Success Stories AIM

Metal Dispay Categories, One System: How Coca-Cola Took the Traditional Channel with Structure, Color, and Inten?

The objective was clear: to develop an exhibition system that would give each category its own visual and functional territory
Metal Dispay Categories, One System: How Coca-Cola Took the Traditional Channel with Structure, Color, and Inten?

Introduction

In Mexico's traditional channel, the corner store is not just a point of sale: it is the commercial heart of the neighborhood. Mexico has over 700,000 grocery stores that define the identity of neighborhoods, districts, and communities across the country, and Coca-Cola understands this better than anyone. 90% of Coca-Cola's customers in Mexico belong to the traditional channel. Winning that channel is not a strategic option: it is the strategy.

But being present in it is not enough. The real challenge is how a brand shows up: with what order, what visual impact, and what ability to turn the store's daily foot traffic into real sales across three distinct categories simultaneously.

Challenge

The traditional channel has its own rules.

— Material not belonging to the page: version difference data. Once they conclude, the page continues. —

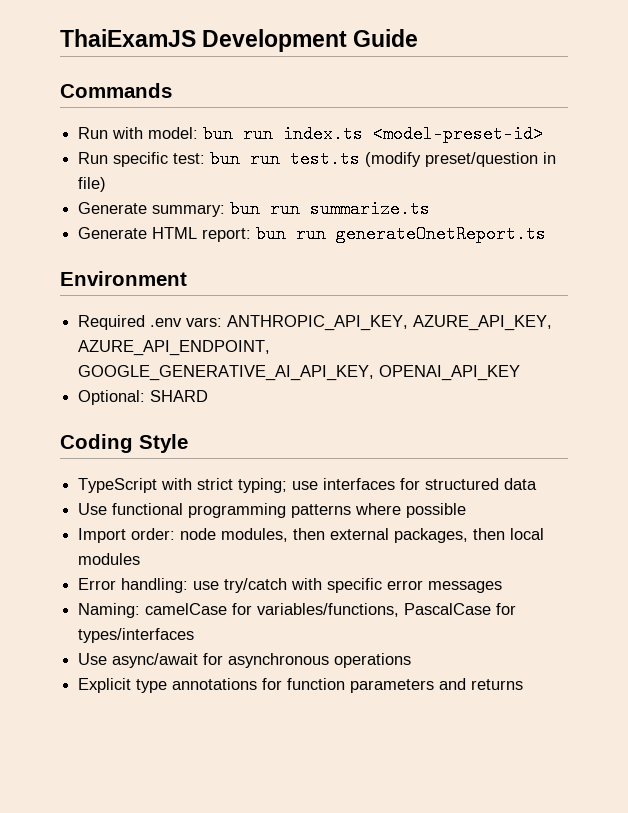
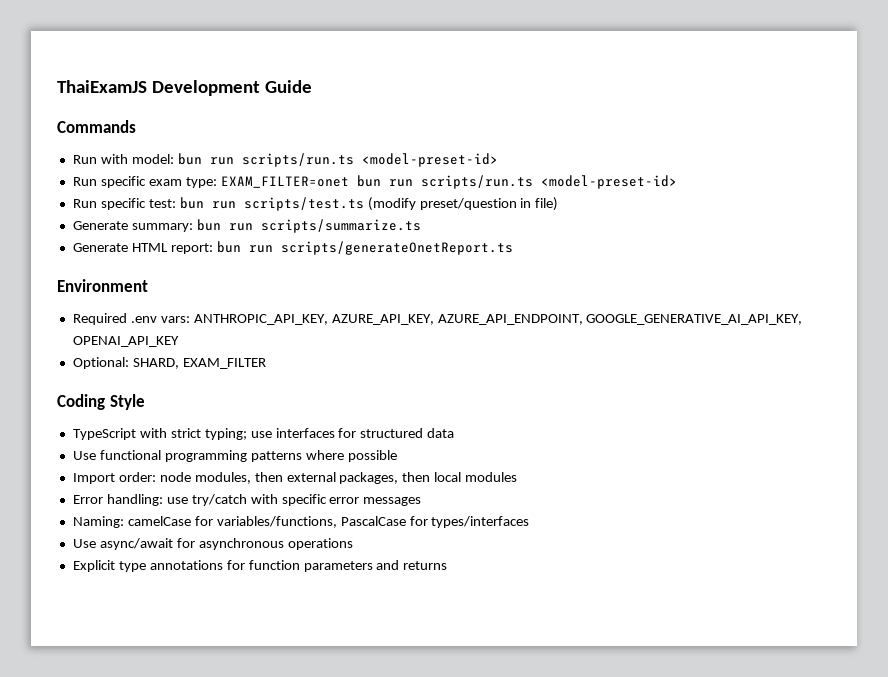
- Run with model: bun run index.ts <model-preset-id>
+ Run with model: bun run scripts/run.ts <model-preset-id>
+ Run specific exam type: EXAM_FILTER=onet bun run scripts/run.ts <model-preset-id>
- Run specific test: bun run test.ts (modify preset/question in file)
+ Run specific test: bun run scripts/test.ts (modify preset/question in file)
- Generate summary: bun run summarize.ts
+ Generate summary: bun run scripts/summarize.ts
- Generate HTML report: bun run generateOnetReport.ts
+ Generate HTML report: bun run scripts/generateOnetReport.ts
- Optional: SHARD
+ Optional: SHARD, EXAM_FILTER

Spaces are tight, assortments are wide, competition for every inch of counter space is relentless, and shoppers make decisions in seconds. In that environment, a brand the size of Coca-Cola faces a paradox that is easy to overlook: its portfolio is broad enough to get lost in its own noise.

Food, hydration, and nutrition are three categories with different consumption logics, different shopper needs, and purchase moments that do not always align. Displaying them together without a clear system creates confusion. Displaying them separately without visual coherence fragments the brand's presence.

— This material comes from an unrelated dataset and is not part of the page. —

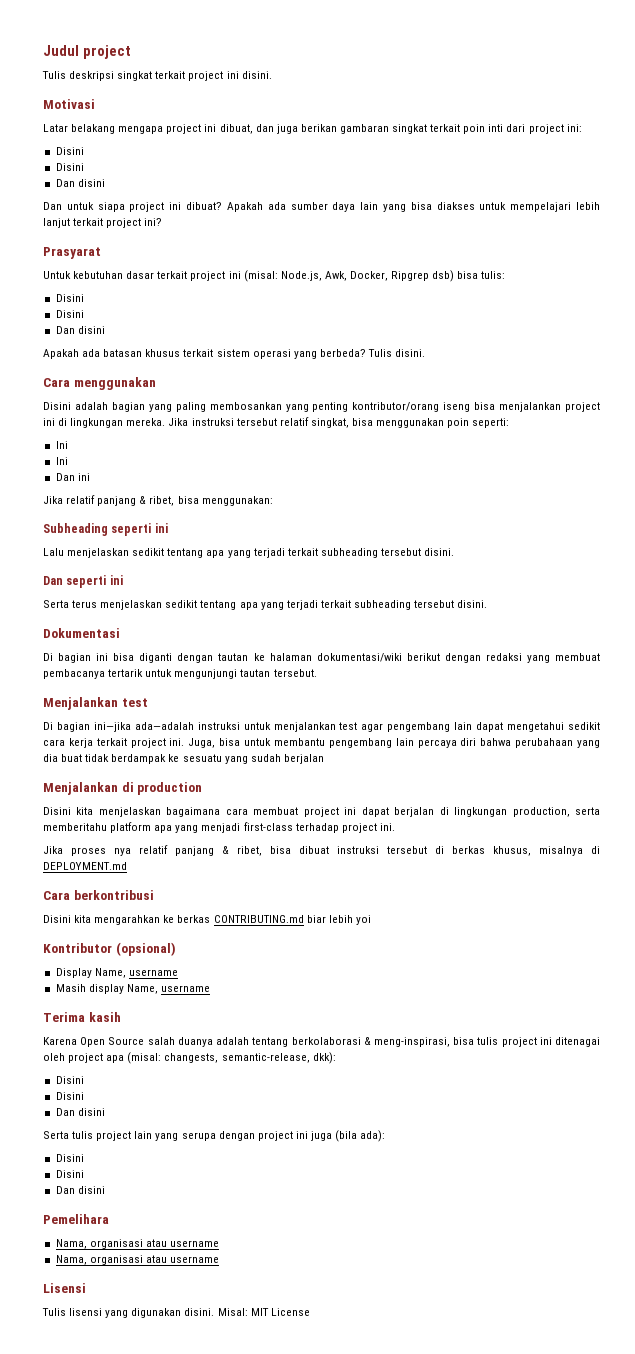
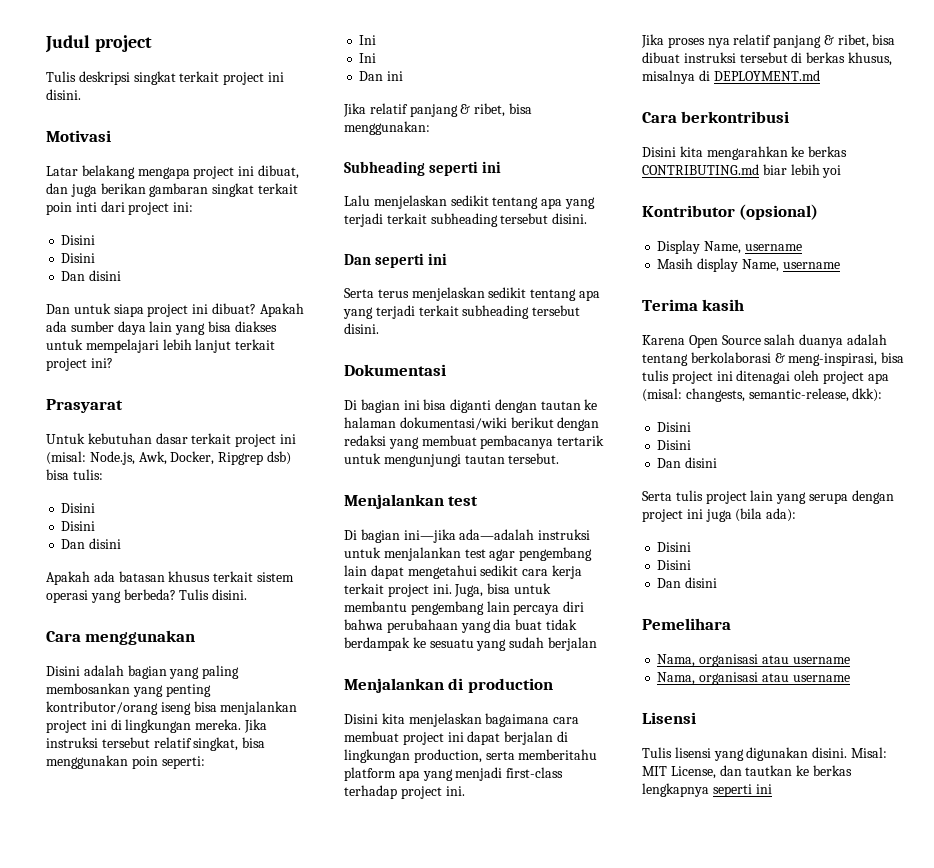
- Misal: MIT License
+ Misal: MIT License, dan tautkan ke berkas lengkapnya seperti ini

The objective was precise: develop a display system that gave each category its own visual and functional territory within the traditional channel — while maintaining brand unity, simplifying the shopper's purchase decision, and making the most of every square centimeter available inside the store.

As James Quincey, former CEO of The Coca-Cola Company, framed it, the premise guiding the brand's commercial strategy is as simple as it is demanding:

"We are meeting our consumers where they are."— James Quincey, former CEO and Chairman, The Coca-Cola Company

In Mexico's traditional channel, that "where they are" is the corner grocery store. And to show up there with the presence Coca-Cola demands, product alone is not enough. What was needed was architecture.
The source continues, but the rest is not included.